Data provided —
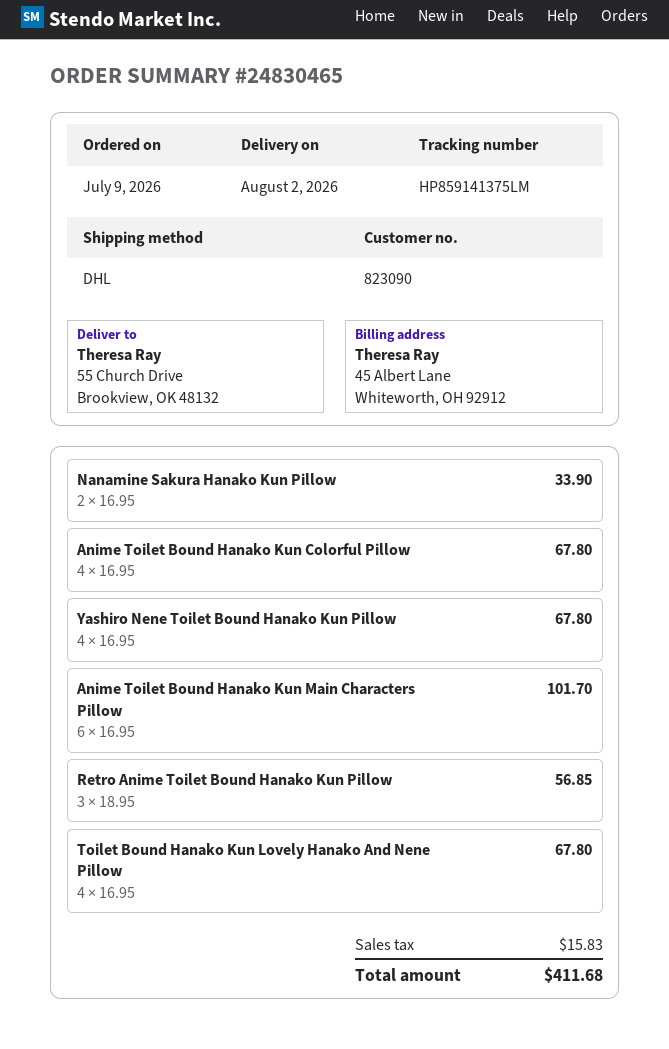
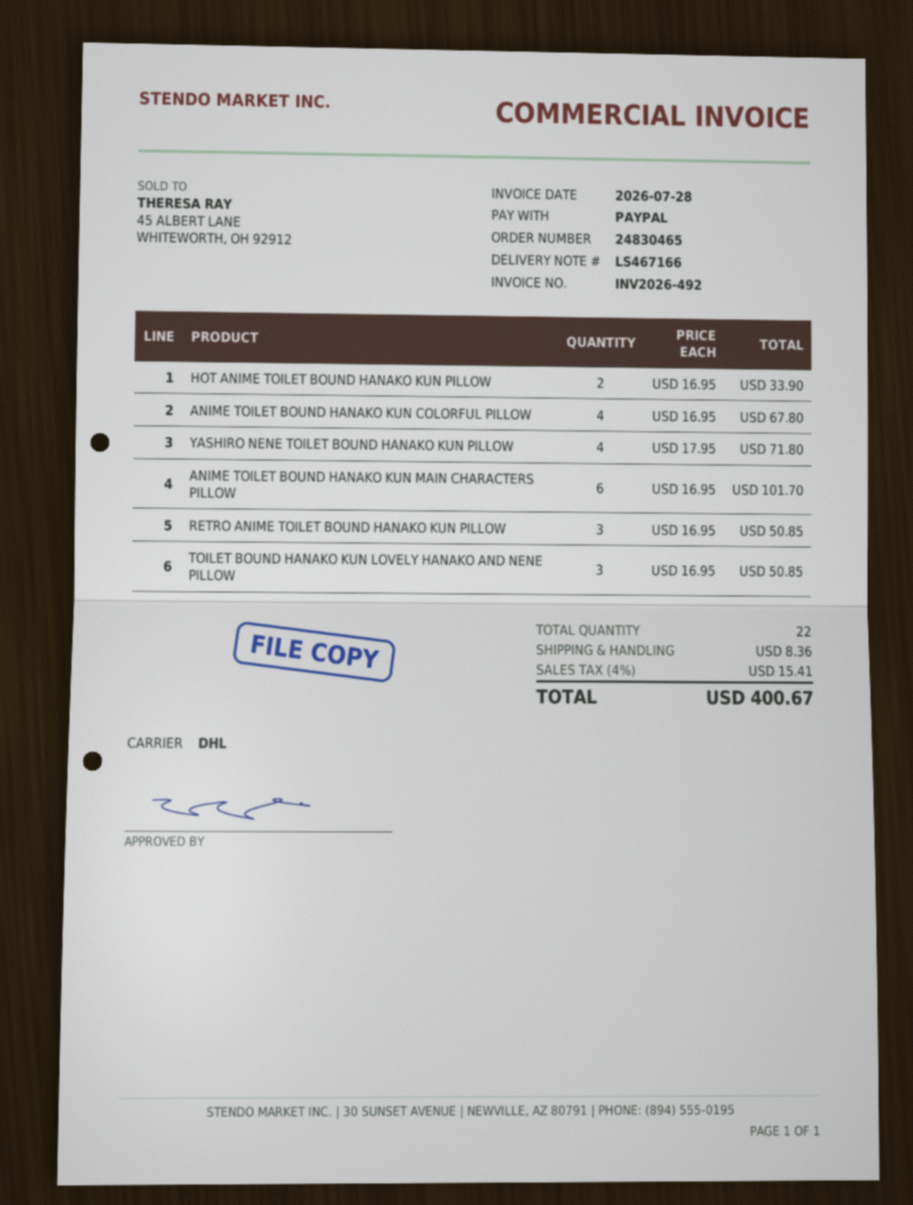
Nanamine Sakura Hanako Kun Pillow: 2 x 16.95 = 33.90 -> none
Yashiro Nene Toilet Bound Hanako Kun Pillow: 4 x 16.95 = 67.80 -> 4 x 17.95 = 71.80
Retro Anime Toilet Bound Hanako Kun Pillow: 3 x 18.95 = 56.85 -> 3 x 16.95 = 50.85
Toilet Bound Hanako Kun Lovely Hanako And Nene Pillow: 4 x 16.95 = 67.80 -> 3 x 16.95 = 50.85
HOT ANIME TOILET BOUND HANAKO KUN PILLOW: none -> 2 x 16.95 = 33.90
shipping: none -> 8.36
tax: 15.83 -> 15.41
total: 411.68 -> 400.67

Task brief — The answer must contain only the lines from the one with "Retro Anime Toilet" to the end of the entries above, each written out exactly.

Response below —
Retro Anime Toilet Bound Hanako Kun Pillow: 3 x 18.95 = 56.85 -> 3 x 16.95 = 50.85
Toilet Bound Hanako Kun Lovely Hanako And Nene Pillow: 4 x 16.95 = 67.80 -> 3 x 16.95 = 50.85
HOT ANIME TOILET BOUND HANAKO KUN PILLOW: none -> 2 x 16.95 = 33.90
shipping: none -> 8.36
tax: 15.83 -> 15.41
total: 411.68 -> 400.67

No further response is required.